==== THE RECORDS

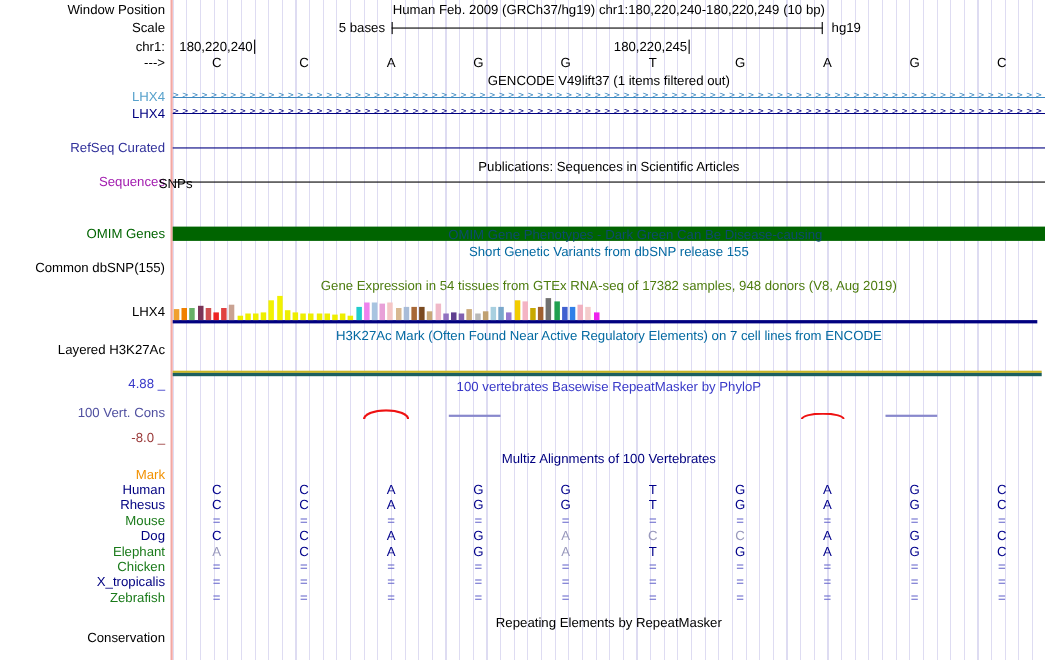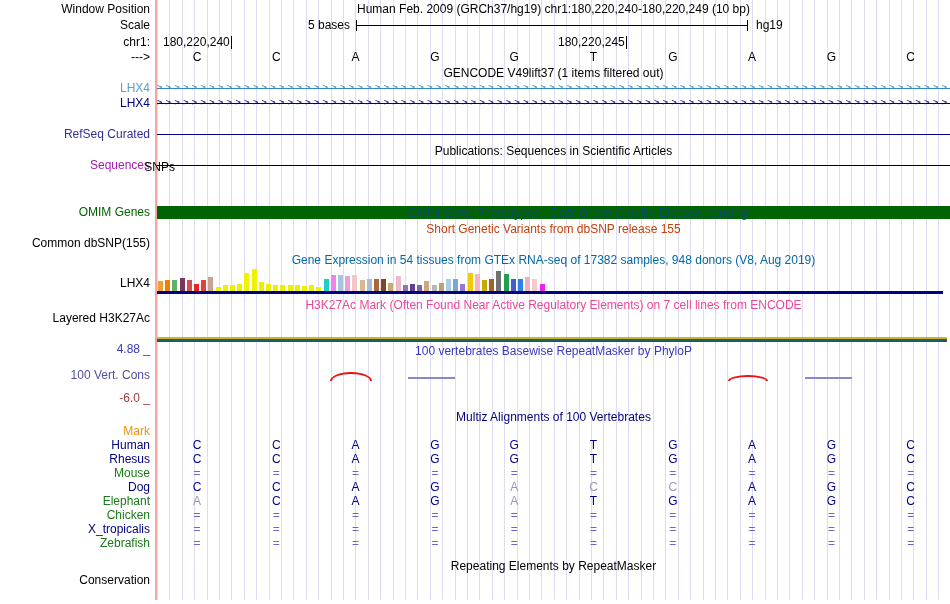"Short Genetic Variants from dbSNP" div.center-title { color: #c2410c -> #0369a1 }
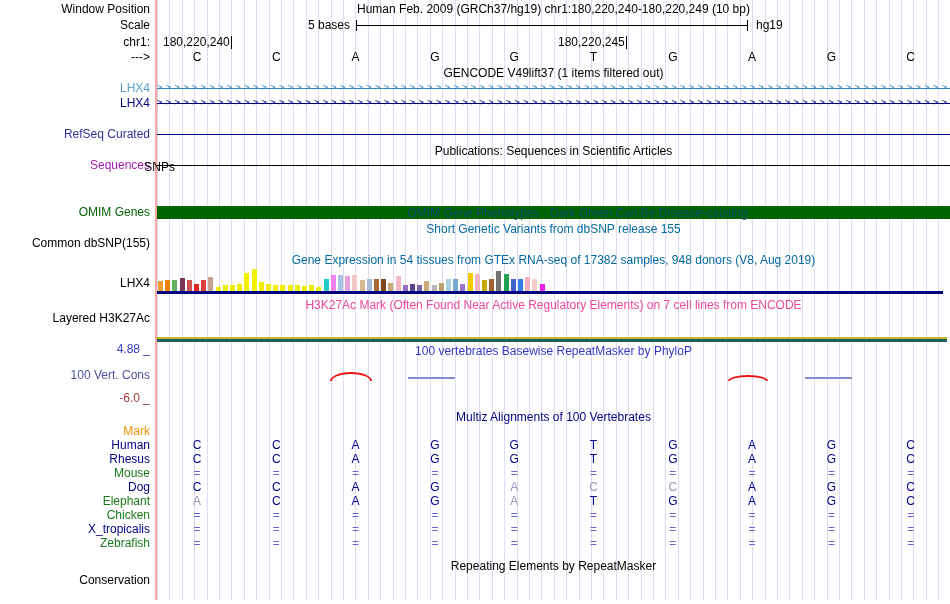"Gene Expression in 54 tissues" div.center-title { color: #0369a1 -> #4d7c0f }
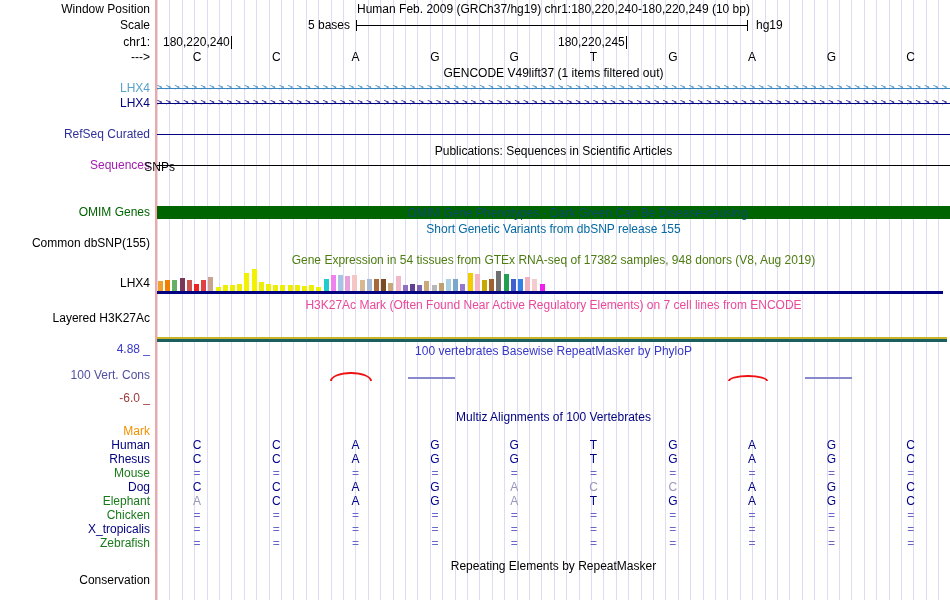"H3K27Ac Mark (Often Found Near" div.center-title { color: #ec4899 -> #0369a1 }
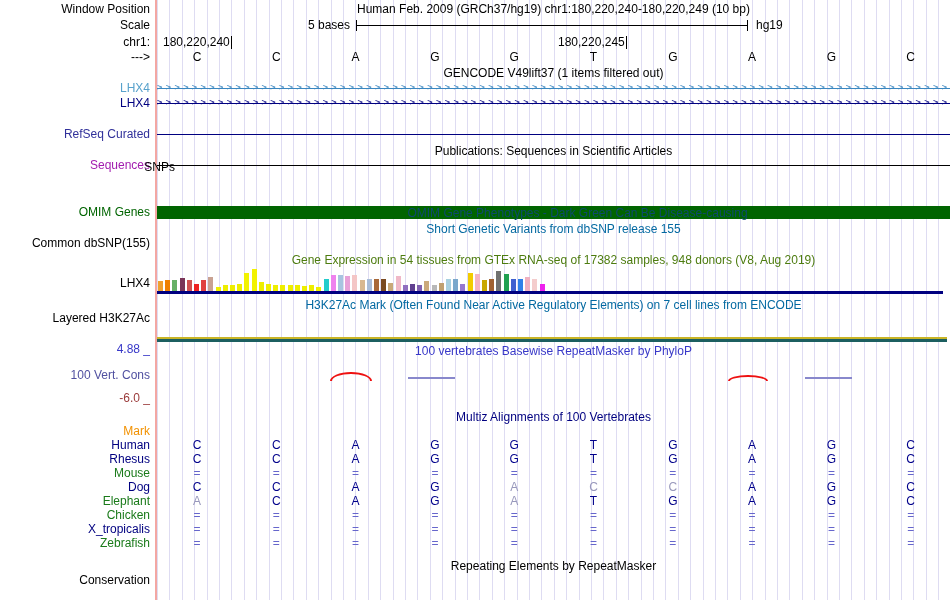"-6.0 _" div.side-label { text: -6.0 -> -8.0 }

========
==== THE RECORDS

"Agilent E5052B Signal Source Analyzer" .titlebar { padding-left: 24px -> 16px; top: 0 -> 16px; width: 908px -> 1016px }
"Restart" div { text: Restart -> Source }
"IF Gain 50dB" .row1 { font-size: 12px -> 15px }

========

Starting at the line above that contains "Genetic Variants from", transcribe every line exactly through the line that contains "Mark (Often Found", including that last one, and skip the pictures.

#### EXERCISE SOLUTION:
"Short Genetic Variants from dbSNP" div.center-title { color: #c2410c -> #0369a1 }
"Gene Expression in 54 tissues" div.center-title { color: #0369a1 -> #4d7c0f }
"H3K27Ac Mark (Often Found Near" div.center-title { color: #ec4899 -> #0369a1 }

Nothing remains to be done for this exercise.